Il primo test sui neonati
Il risultato del primo test di screening non ha il valore di una diagnosi definitiva, ma individua i bambini con un udito sicuramente normale (denominati PASS) e quelli il cui test ha dato un risultato sospetto (definiti REFER). Questi ultimi vengono sottoposti a un ulteriore esame di controllo prima della dimissione e, se si conferma il sospetto, vengono indirizzati a una seconda valutazione ambulatoriale entro il primo mese dalla nascita.

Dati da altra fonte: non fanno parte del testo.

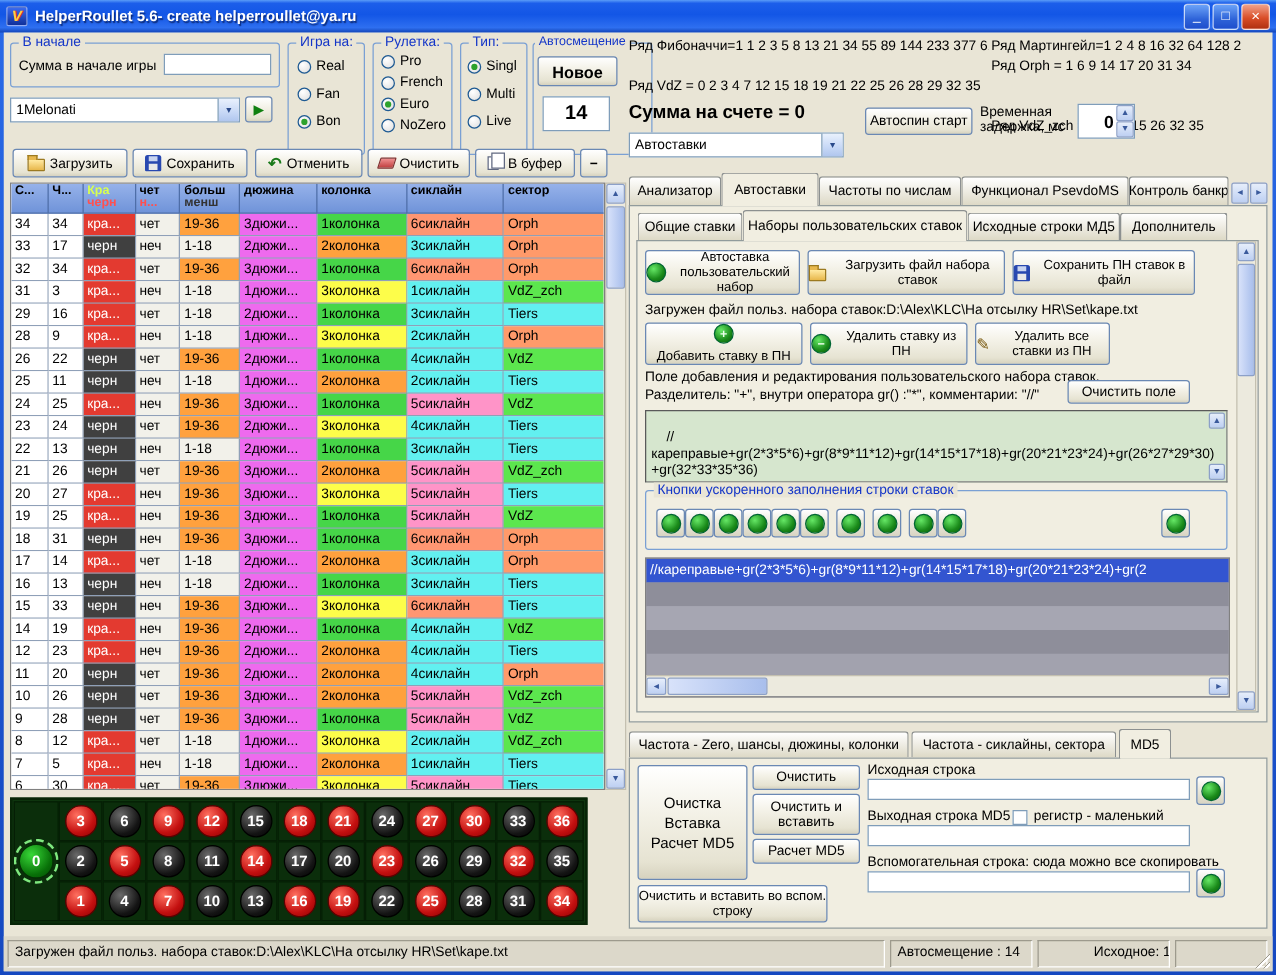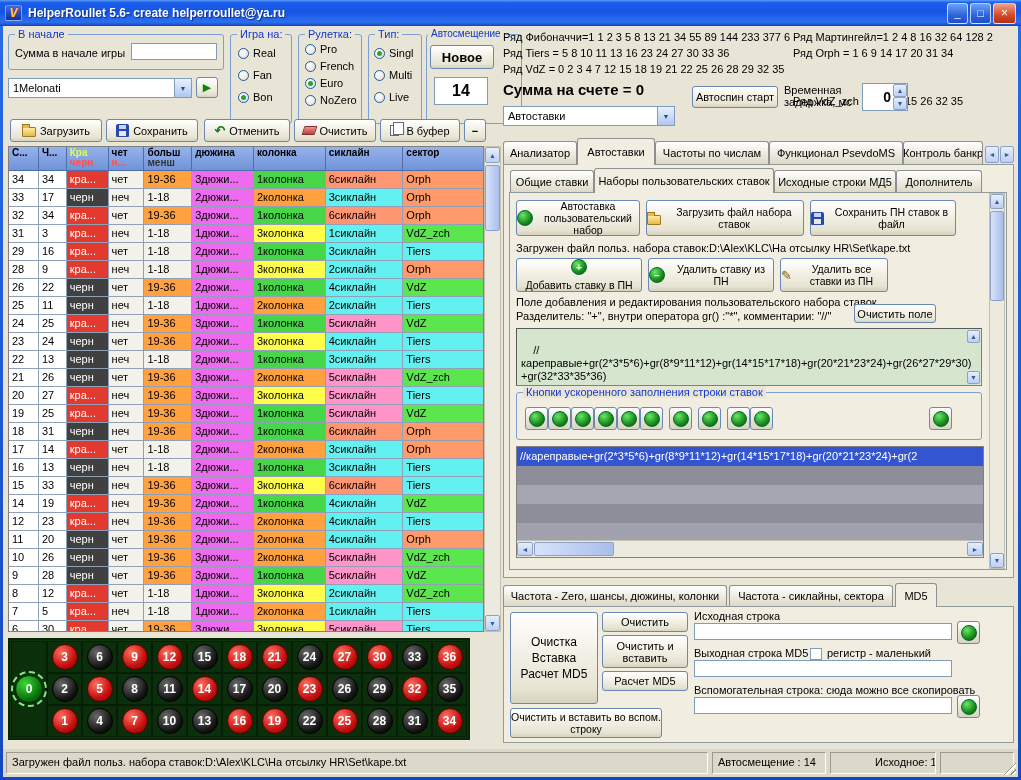"Ряд Tiers = 5 8" div.seq { html: <div>Ряд Tiers = 5 8 10 11 13 16 23 24 27 30 33 36</div> -> none }
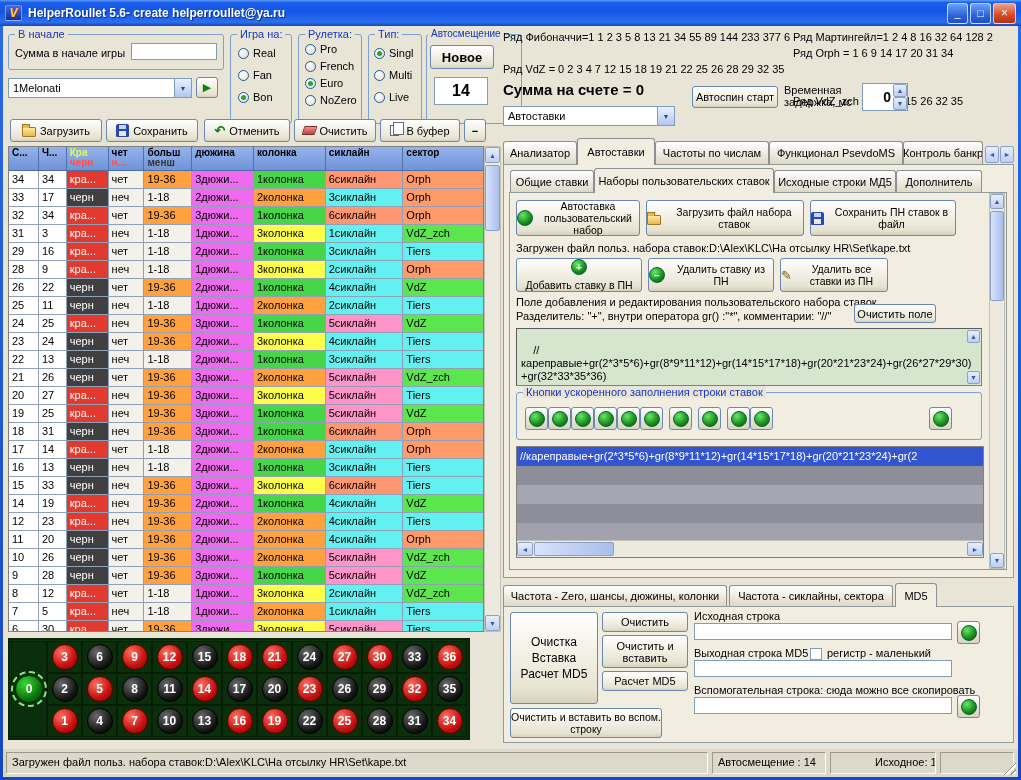"Очистить поле" div.btn { width: 82px -> 98px }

Dalla diagnosi all’intervento terapeutico-riabilitativo
Il programma prevede, quindi, che i casi confermati come REFER (sospetti) siano convocati per una rivalutazione con registrazione ABR in laboratorio e con la supervisione di un esaminatore esperto di elettrofisiologia clinica, entro il 3° mese dalla nascita. Se anche in questa occasione si confermano risultati anomali, il bambino viene avviato a una completa valutazione diagnostica, che prevede una visita medica (otoscopia, osservazione del comportamento uditivo) e una serie di test (ABR, OAEs, timpanometria, studio dei riflessi cocleo-stapediali). Con questa diagnosi audiologica “definitiva”, che deve avvenire entro il 5°-6° mese di età (corretta, nel caso dei bambini nati pre-termine), si conclude il percorso dello screening e si avvia, se necessario, l’intervento terapeutico/riabilitativo. In tutti i diversi momenti del programma, oltre alla somministrazione dei test, viene fornita ai genitori un’accurata informazione relativamente a scopi e metodi dello screening e ai suoi risultati, attraverso materiale di documentazione e colloqui con gli stessi medici.